This is a PyTorch Lightning implementation of the following self-supervised representation learning methods:
Supported datasets: ImageNet, STL-10, and CIFAR-10.
During training, the top1/top5 accuracies (out of 1+K examples) are reported where possible. During validation, an sklearn
linear classifier is trained on half the test set and validated on the other half. The top1 accuracy is logged as train_class_acc
/ valid_class_acc
.
Make sure you're in a fresh conda
or venv
environment, then run:
git clone https://github.com/untitled-ai/self_supervised
cd self_supervised
pip install -r requirements.txt
We found some surprising results about the role of batch norm in BYOL. See the blog post Understanding self-supervised and contrastive learning with "Bootstrap Your Own Latent" (BYOL) for more details about our experiments.

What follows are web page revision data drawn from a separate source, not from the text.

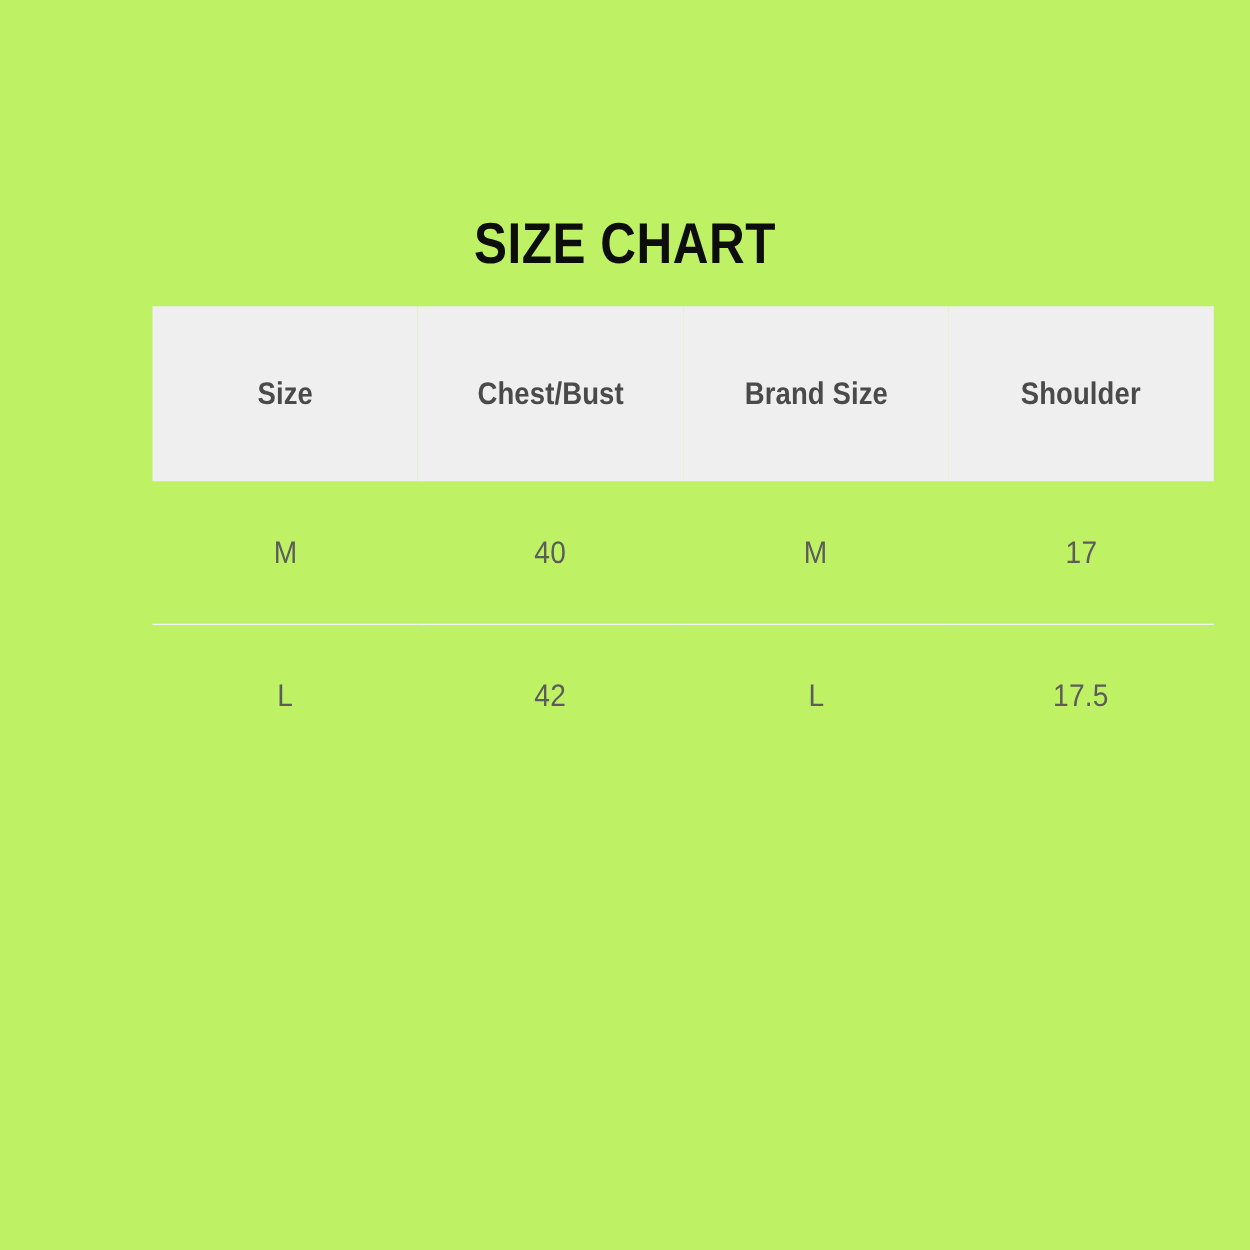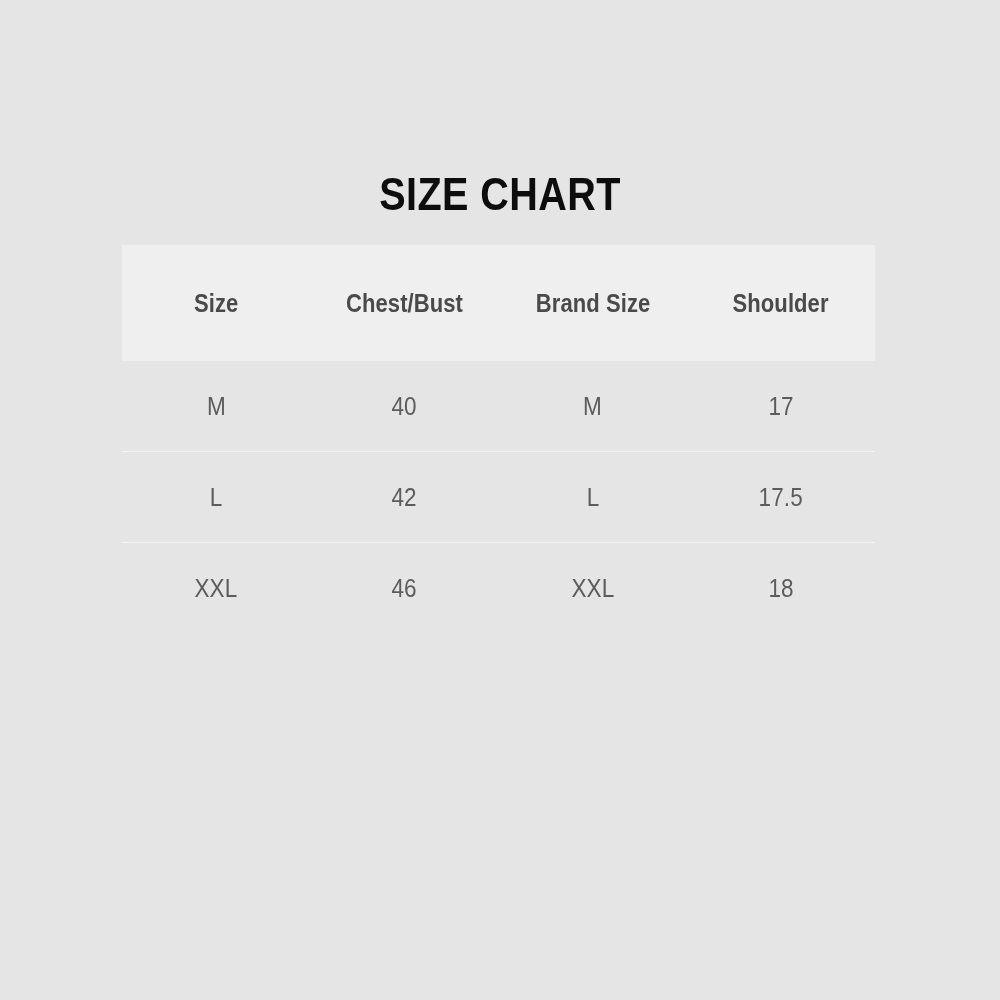--- a/index.html
+++ b/index.html
@@ -19,7 +19,7 @@
     position: relative;
     width: 1000px;
     height: 1000px;
-    background: #e5e5e5;
+    background: #bef264;
   }
 
   

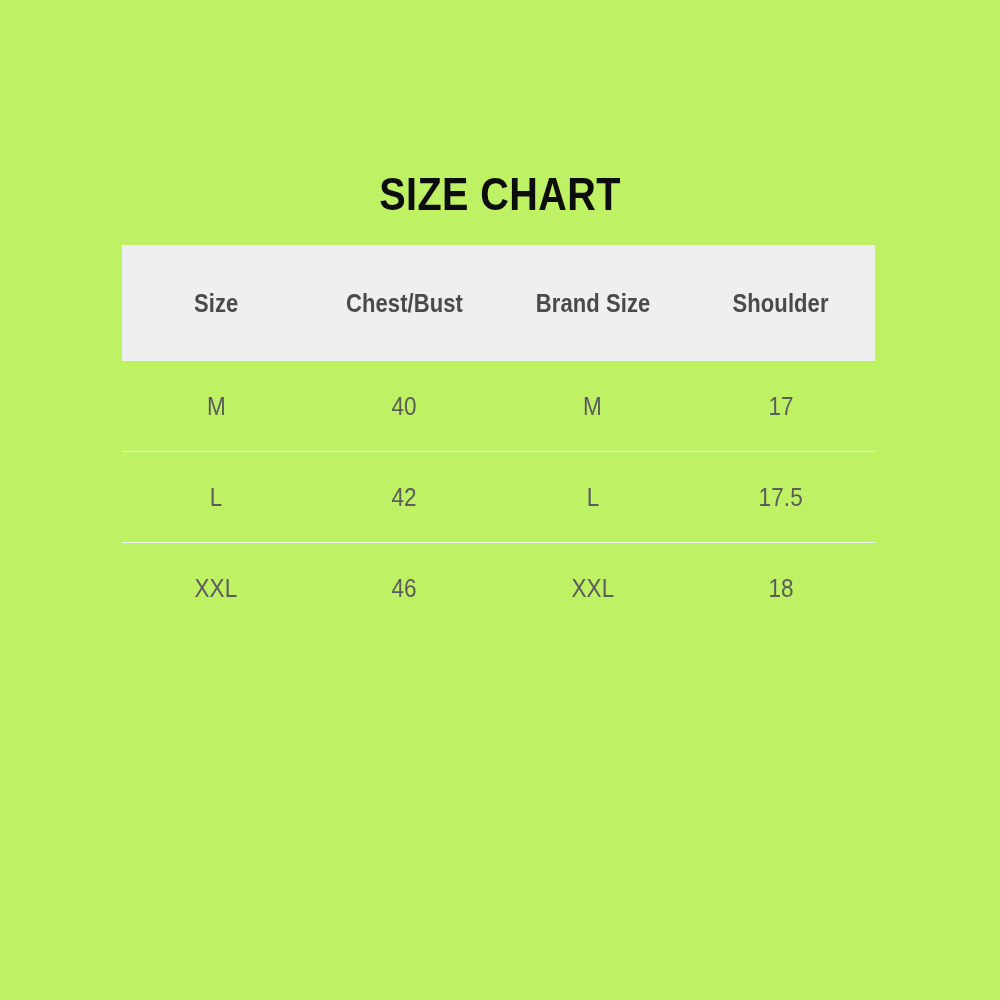--- a/index.html
+++ b/index.html
@@ -58,7 +58,7 @@
   table.size-table td {
     width: 188.25px;
     text-align: center;
-    padding: 0;
+    padding: 12px;
     border: 0;
   }
 

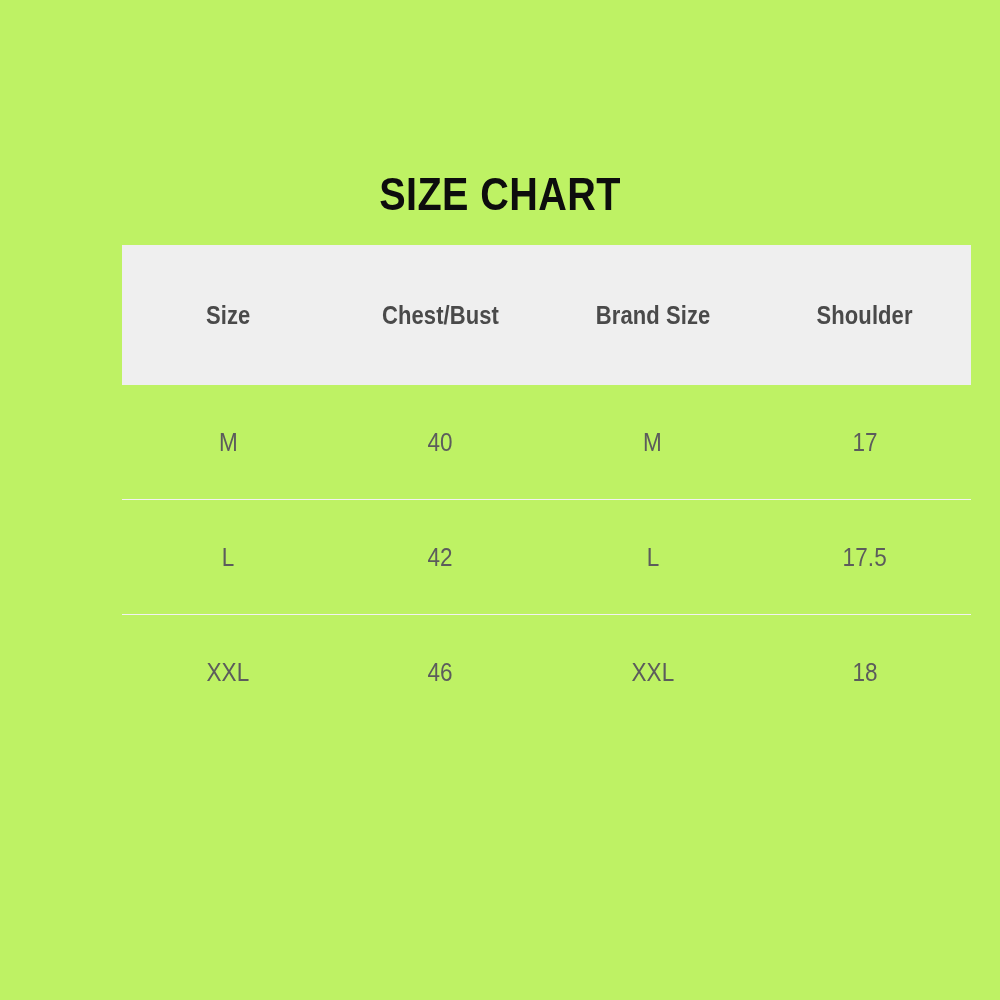--- a/index.html
+++ b/index.html
@@ -160,20 +160,6 @@
         </tr>
 
 
-        <tr class="data-row">
-          <td class="data-cell">
-            <span class="cell-text">XXL</span>
-          </td>
-          <td class="data-cell">
-            <span class="cell-text">46</span>
-          </td>
-          <td class="data-cell">
-            <span class="cell-text">XXL</span>
-          </td>
-          <td class="data-cell">
-            <span class="cell-text">18</span>
-          </td>
-        </tr>
 
       </tbody>
     </table>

You can replicate the results of our blog post by running python train_blog.py
. The cosine similarity between z and z' is reported as step_neg_cos
(for negative examples) and step_pos_cos
(for positive examples). Classification accuracy is reported as valid_class_acc
.
To get started with training a ResNet-18 with MoCo v2 on STL-10 (the default configuration):
import os
import pytorch_lightning as pl
from moco import SelfSupervisedMethod
from model_params import ModelParams
os.environ["DATA_PATH"] = "~/data"
params = ModelParams()
model = SelfSupervisedMethod(params)
trainer = pl.Trainer(gpus=1, max_epochs=320)
trainer.fit(model)
trainer.save_checkpoint("example.ckpt")
For convenience, you can instead pass these parameters as keyword args, for example with model = SelfSupervisedMethod(batch_size=128)
.
To train VICReg rather than MoCo v2, use the following parameters:
import os
import pytorch_lightning as pl
from moco import SelfSupervisedMethod
from model_params import VICRegParams
os.environ["DATA_PATH"] = "~/data"
params = VICRegParams()
model = SelfSupervisedMethod(params)
trainer = pl.Trainer(gpus=1, max_epochs=320)
trainer.fit(model)
trainer.save_checkpoint("example.ckpt")
Note that we have not tuned these parameters for STL-10, and the parameters used for ImageNet are slightly different. See the comment on VICRegParams for details.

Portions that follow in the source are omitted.